Delia Nina is an independent fashion designer and visual artist focused on innovation design and sustainable fashion, based in Bucharest, Romania.
84’–85’
84’–85’ is a capsule collection built as a subtle satire of the so-called “precious” decorative elements that once dominated Romanian interiors. These objects, proudly displayed in living rooms across the country, carried a specific kind of domestic grandeur. Ornamental wall carpets such as “The Abduction from the Seraglio” or the iconic peacock tapestry, alongside heavy vintage curtains, became silent symbols of aspiration, nostalgia, and inherited taste.

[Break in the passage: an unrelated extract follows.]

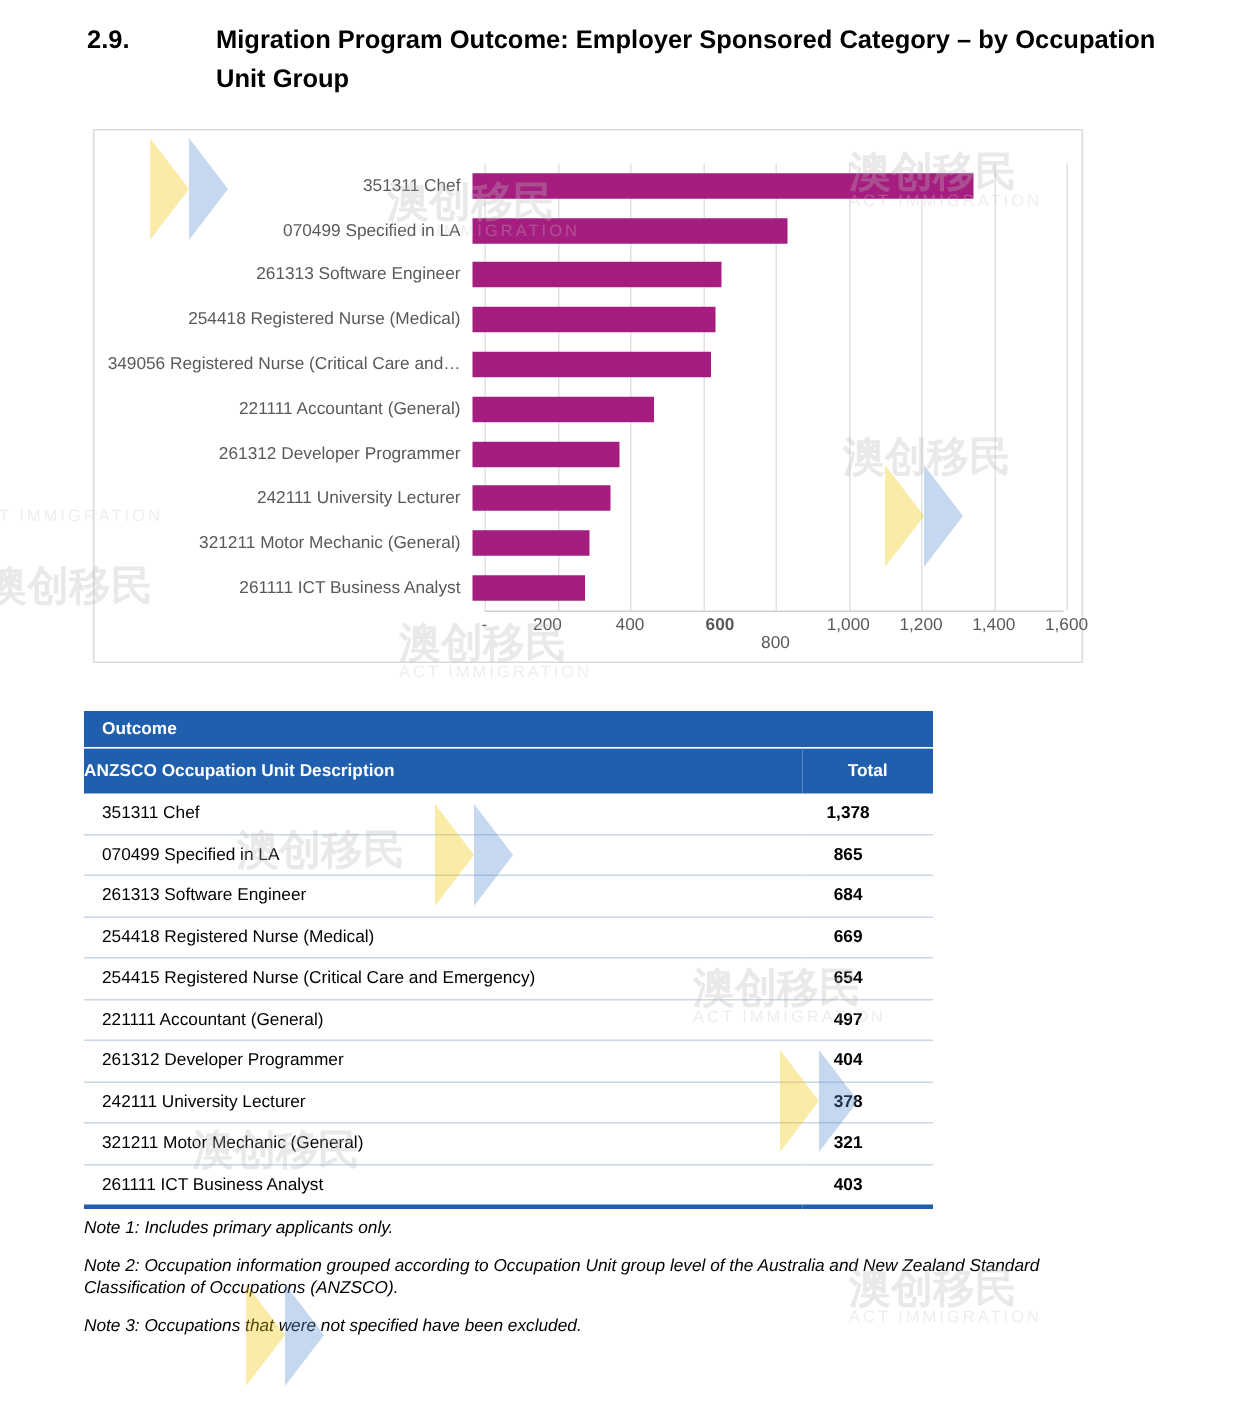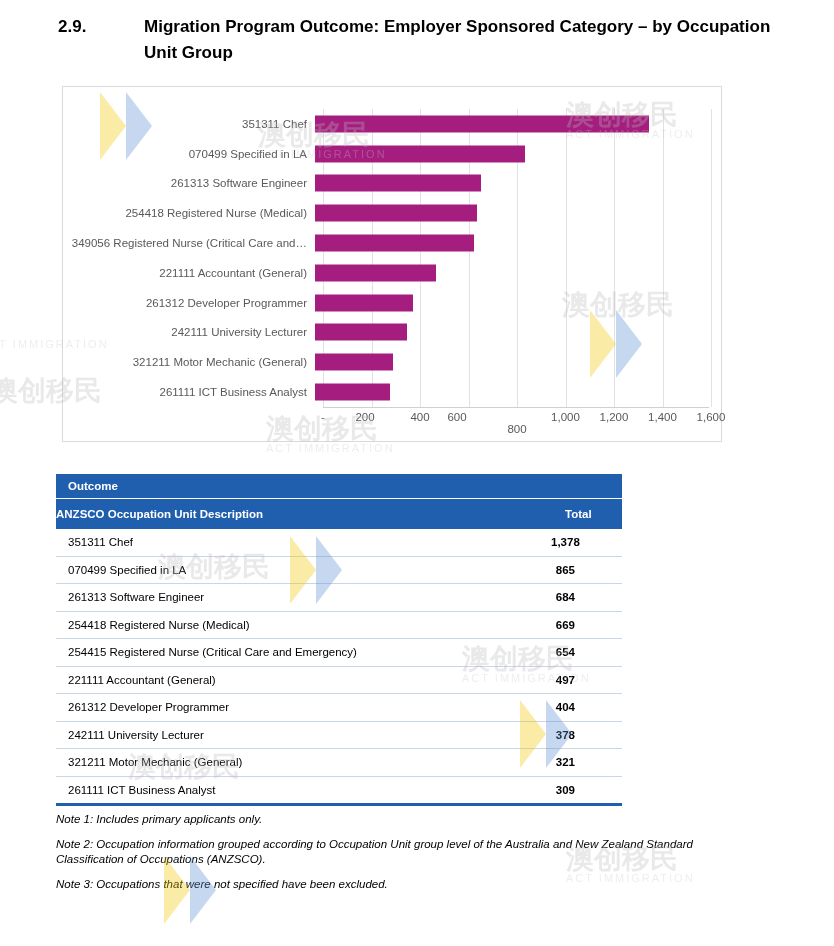"600" div.xtick { font-weight: none -> bold; left: 134px -> 157px }
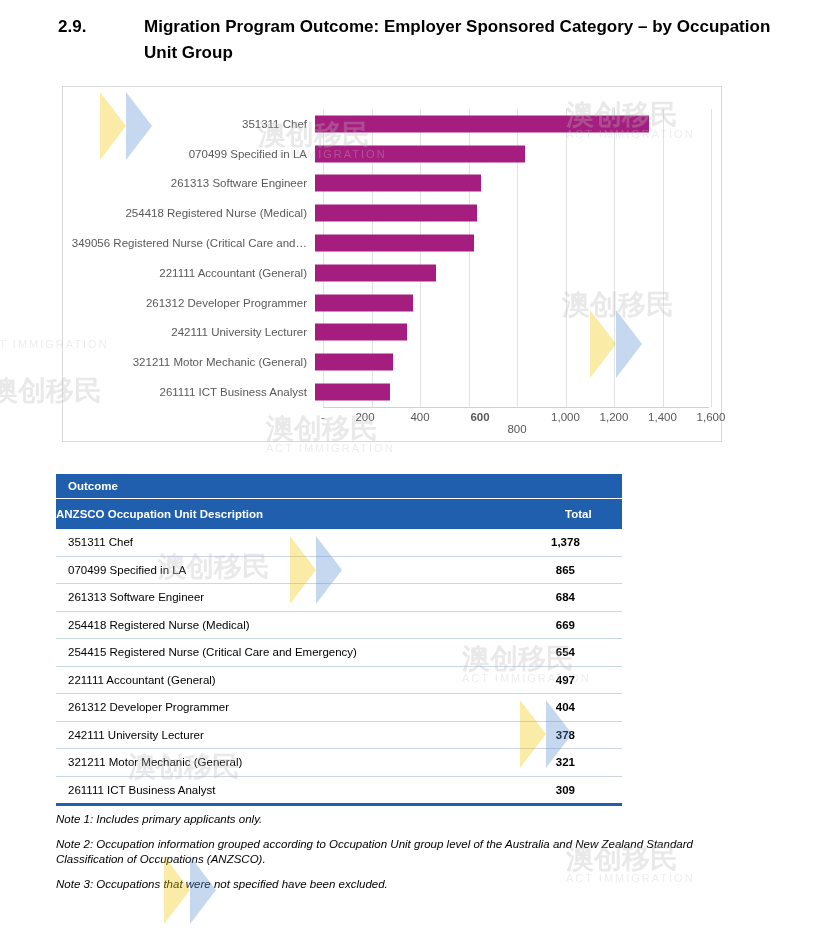"309" td.num { text: 309 -> 403 }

This collection takes those familiar relics and relocates them from the wall to the body. Through creative recycling and upcycling, dense woven carpets and translucent draperies are transformed into contemporary garments. The tension between materials becomes central: opacity meets transparency, heaviness contrasts with fluidity, ornament clashes with modern tailoring. The thick, almost immovable texture of the carpets is cut and reconstructed into sharp silhouettes, creating a deliberate aesthetic dissonance between traditional materiality and present-day form.
By fragmenting, rearranging, and reframing these once-static compositions, the collection shifts perception. What was once considered kitsch or overly decorative is recontextualized as bold, conceptual fashion. Color palettes are preserved yet recomposed, ornamental scenes are cropped and repositioned, and familiar motifs gain new meaning when placed in motion.
84’–85’ is not merely about garments. It is about memory, irony, and transformation. It reclaims domestic nostalgia and turns it into contemporary commentary, proving that even the most unexpected materials can be reframed into something strikingly modern.